Lionel Groulx nous parle de son frère dans ses mémoires. Merveilleuse mais triste histoire qui colle bien à l’esprit de la campagne d’autrefois du Canada-français
“...Dans la famille, comme il arrive souvent aux aînés, il avait été le sacrifié. Surchargés de dettes et de redevances, nos parents, surtout depuis l’acquisition de la « terre du bois », ne peuvent se permettre que, de temps à autre, les frais d’engagés à gros salaire. Ce sera le rôle du fils aîné de les suppléer. Ce qui veut dire que, le printemps à l’époque des semailles, l’automne à l’époque des récoltes, parfois l’hiver au temps des battages, le malheureux enfant devra bel et bien renoncer à l’école, pour aider nos parents. […] Ses frères plus jeunes n’auront qu’à le vouloir pour ne jamais manquer un jour d’école; tous, sauf un, ils iront au collège; ses sœurs feront du couvent, pousseront leurs études aussi loin qu’il leur plaira. Lui, à quatorze ans, rentrera à la maison pour n’en plus sortir. Son rôle d’aîné consistera à bâtir l’avenir des autres. Rôle de la lambourde cachée qui soutient le foyer commun. Il travaillera sans salaire comme c’est alors la coutume ; il ne demandera que sa nourriture et ses habits, et quelques sous parfois pour ses sorties de garçon. De ce rôle de sacrifié, s’est-il jamais plaint ? Je ne le crois point. Je l’ai toujours vu d’humeur joyeuse, taquin au possible, aimant son travail, comme on savait l’aimer en ces temps d’autrefois, alors que, derrière la charrue, la herse, ou sur le banc de faucheuse, on gardait le goût de chanter. […]

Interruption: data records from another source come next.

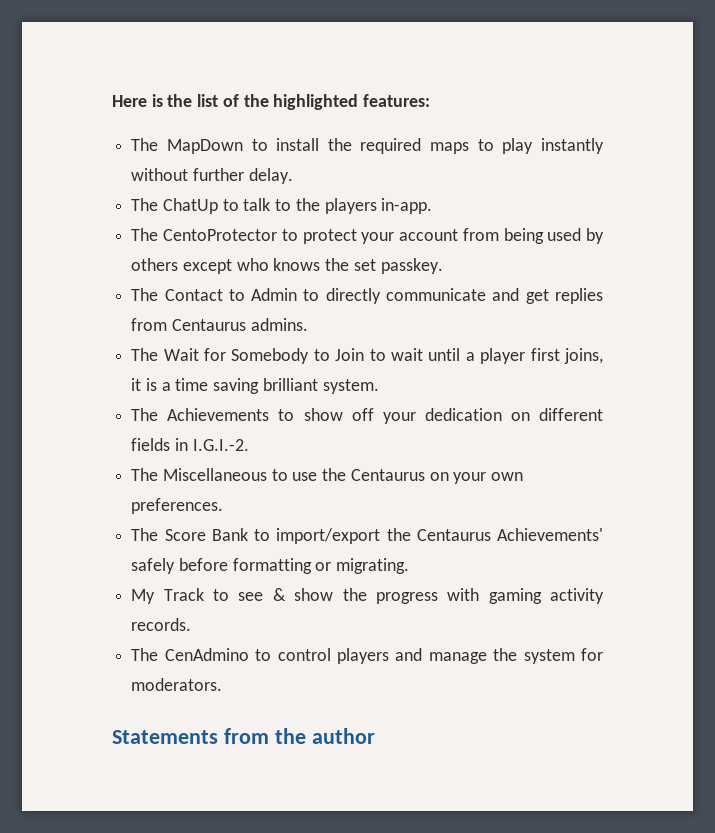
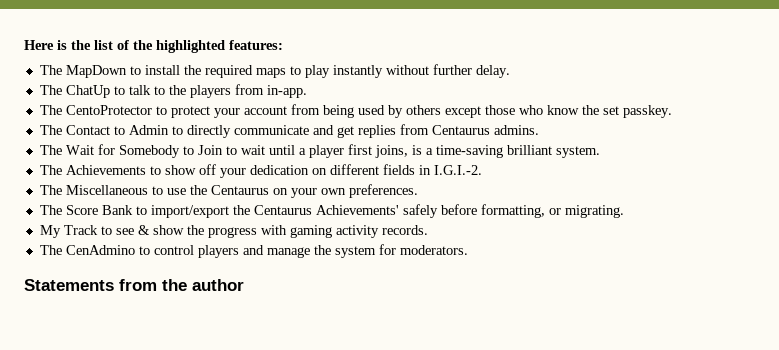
- The ChatUp to talk to the players in-app.
+ The ChatUp to talk to the players from in-app.
- The CentoProtector to protect your account from being used by others except who knows the set passkey.
+ The CentoProtector to protect your account from being used by others except those who know the set passkey.
- The Wait for Somebody to Join to wait until a player first joins, it is a time saving brilliant system.
+ The Wait for Somebody to Join to wait until a player first joins, is a time-saving brilliant system.
- The Score Bank to import/export the Centaurus Achievements' safely before formatting or migrating.
+ The Score Bank to import/export the Centaurus Achievements' safely before formatting, or migrating.

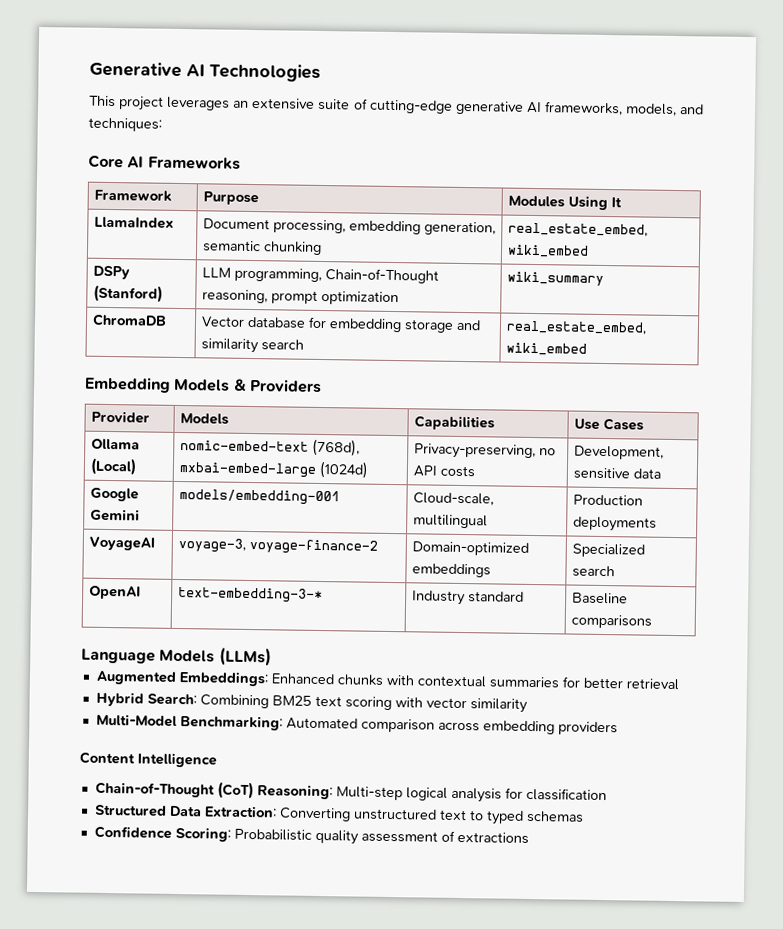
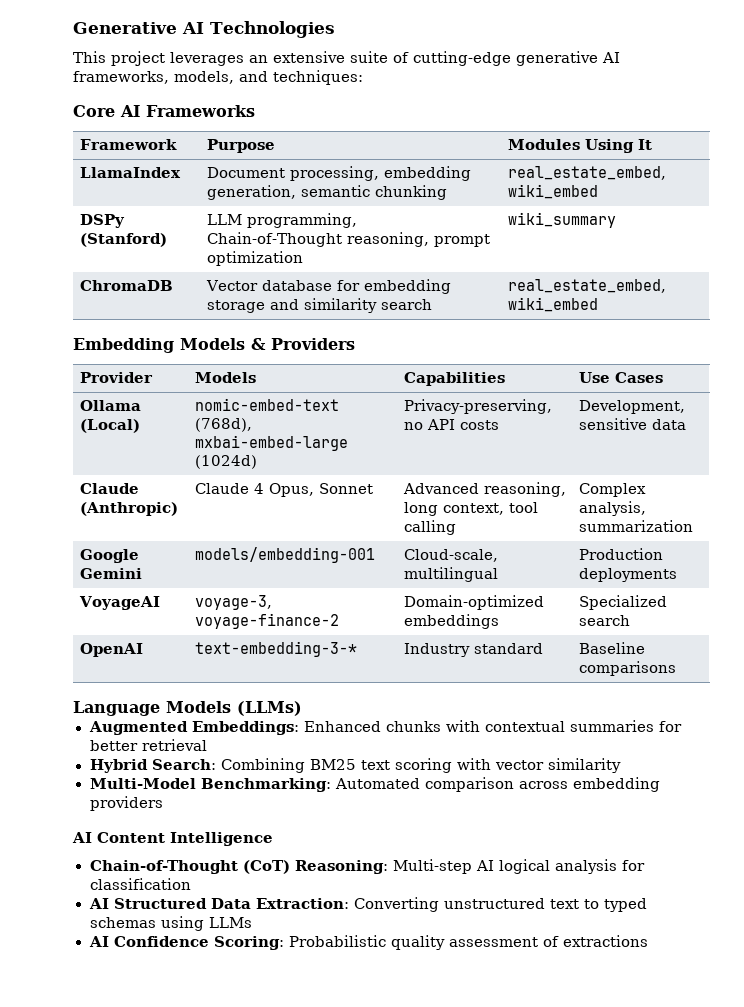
+ Claude (Anthropic) | Claude 4 Opus, Sonnet | Advanced reasoning, long context, tool calling | Complex analysis, summarization
- Content Intelligence
+ AI Content Intelligence
- Chain-of-Thought (CoT) Reasoning: Multi-step logical analysis for classification
+ Chain-of-Thought (CoT) Reasoning: Multi-step AI logical analysis for classification
- Structured Data Extraction: Converting unstructured text to typed schemas
- Confidence Scoring: Probabilistic quality assessment of extractions
+ AI Structured Data Extraction: Converting unstructured text to typed schemas using LLMs
+ AI Confidence Scoring: Probabilistic quality assessment of extractions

Une pire épreuve fond sur lui. Il aime et courtise une jeune fille du village qui elle-même lui rend son amour. Il eût voulu l’épouser. Nos parents, encore en assez mauvaise posture financière, hésitent à se passer des services de l’aîné, se sentent incapables de l’établir. Peut-être aussi fait-on trop vive opposition à ce mariage d’un fils d’habitant avec une villageoise. Fatiguée d’attendre, la petite villageoise se détermine à un mariage de raison. Son amant d’hier que, jamais, je le sais, elle n’oubliera, doit pourtant se résigner à l’amer abandon. Dans la vie de mon frère, l’événement se transforme en catastrophe. Une blessure le mord au cœur qui, plus jamais, n’allait se fermer. Fier, absolu dans son amour, on le voit se replier dans un isolement définitif. Il était beau de visage, avait de la mine; il eût pu facilement trouver un autre parti; il se refusa à courtiser toute autre jeune fille. Sa vie devient une énigme. Il doit souffrir atrocement. Il n’en laisse rien voir. Deux amours ou deux soucis lui servent de refuge : la terre et la politique. […]Il aime la politique. Et, par politique, l’on pressent ce que je veux dire en une maison où le vulgaire esprit de parti n’est jamais entré...”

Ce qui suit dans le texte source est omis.